As the federal government attempts to consolidate its web presence and reduce the number of dot-gov web sites, it faces a huge task. When the British government did something similar, it reduced the government’s 2,000 websites by more than 75 percent and shifted its online organizing structure from being based on the interests of agencies creating content to focusing on the interests of the citizens consuming that content. That effort took five years. The U.S. Government has 16,000 or more web sites.
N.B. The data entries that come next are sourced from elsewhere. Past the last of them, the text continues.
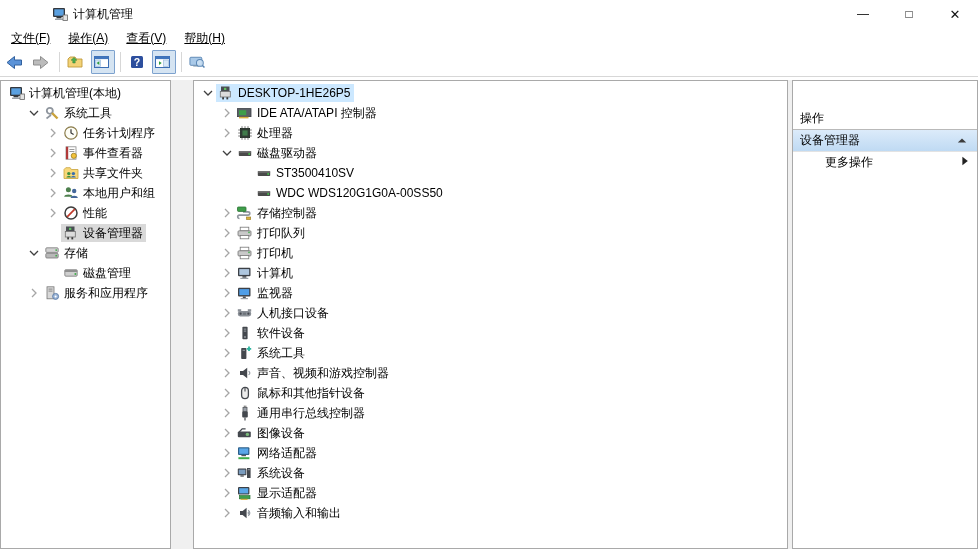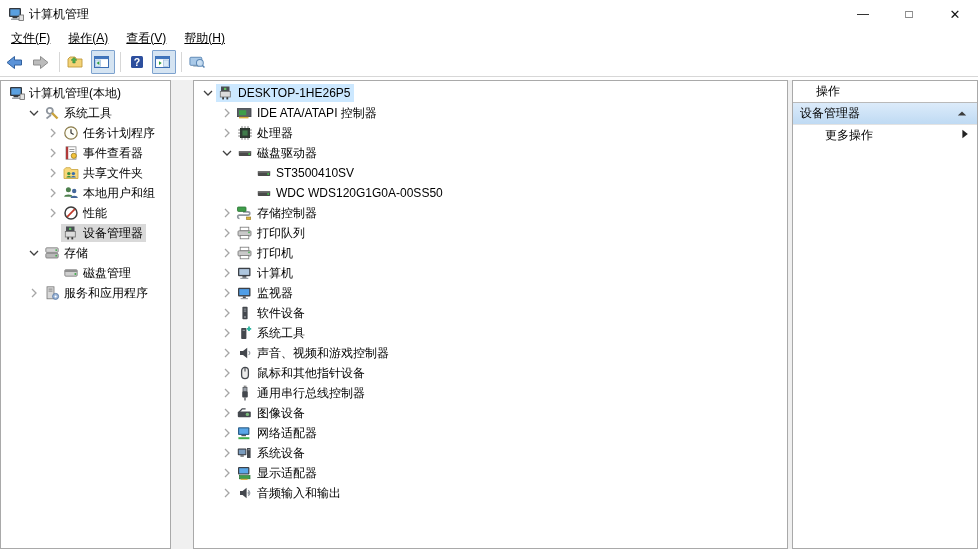"计算机管理" .titlebar { margin-left: none -> 44px }
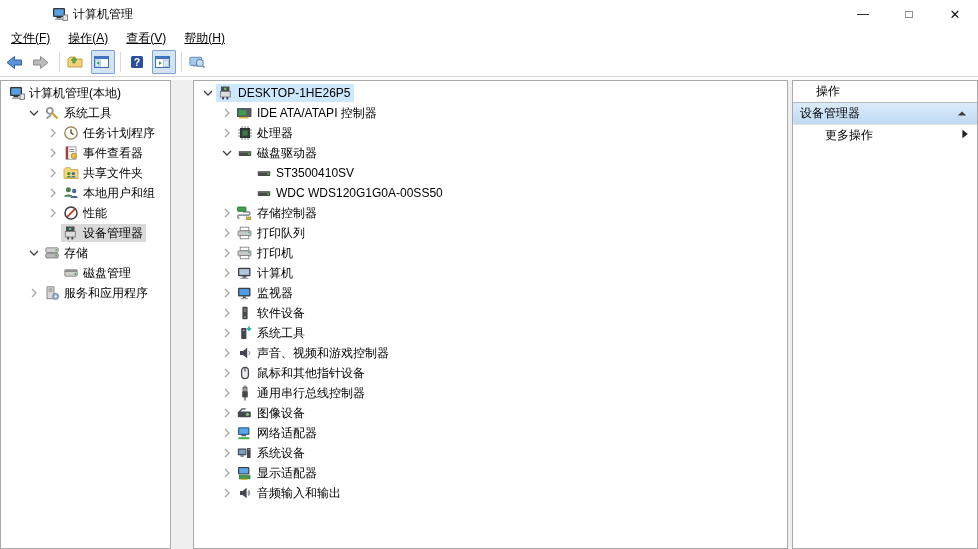"操作" .actions-header { margin-top: none -> 27px; padding-left: 23px -> 7px }
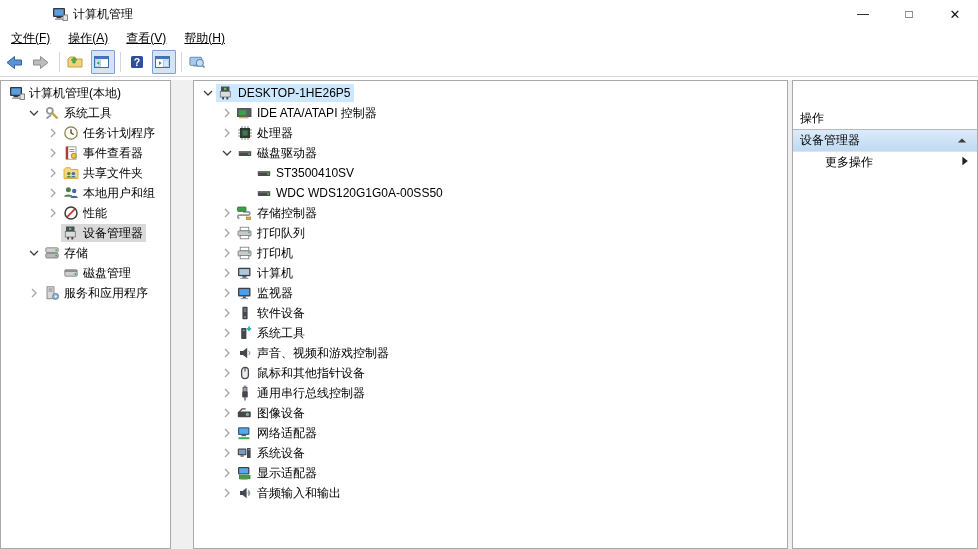"人机接口设备" div.tree-row { html: none -> <div> <span></span> <span> <svg> <path></path> </svg> </span> <span> <span> <svg> <rect></rect> <rect></rect> <rect></rect> <circle></circle> <circle></circle> <rect></rect> </svg> </span> <span>人机接口设备</span> </span> </div> }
Currently it is hard for citizens to find the information they need because the sites are so badly done that typical web-wide searches often list government data well below less authoritative, outdated or recycled sources and the agencies themselves have clunky internal search engines.
An article in NextGov about the current state of dot-gov web sites has a number of interesting tidbits of information worth thinking about.
- Feds aim to serve citizens better by revamping Dot-Gov, by Joseph Marks, NextGov (Jan. 3, 2012).
- While the government is publishing more information than ever through about 18,000 websites, it’s become increasingly difficult for agency information to reach the public.
- Much of the dot-gov reform effort has so far focused on eliminating excess government sites that sprouted up during the Web-crazed 1990s and now do little but diminish the dot-gov domain’s gravitas.
- The federal Web presence is also pockmarked with stand-alone sites such as MLKday.gov, which are officially top-level domains but don’t have much content and aren’t regularly updated.
- an informal survey in October with a custom-built Web crawling tool showed at least 200 … had likely been unofficially retired.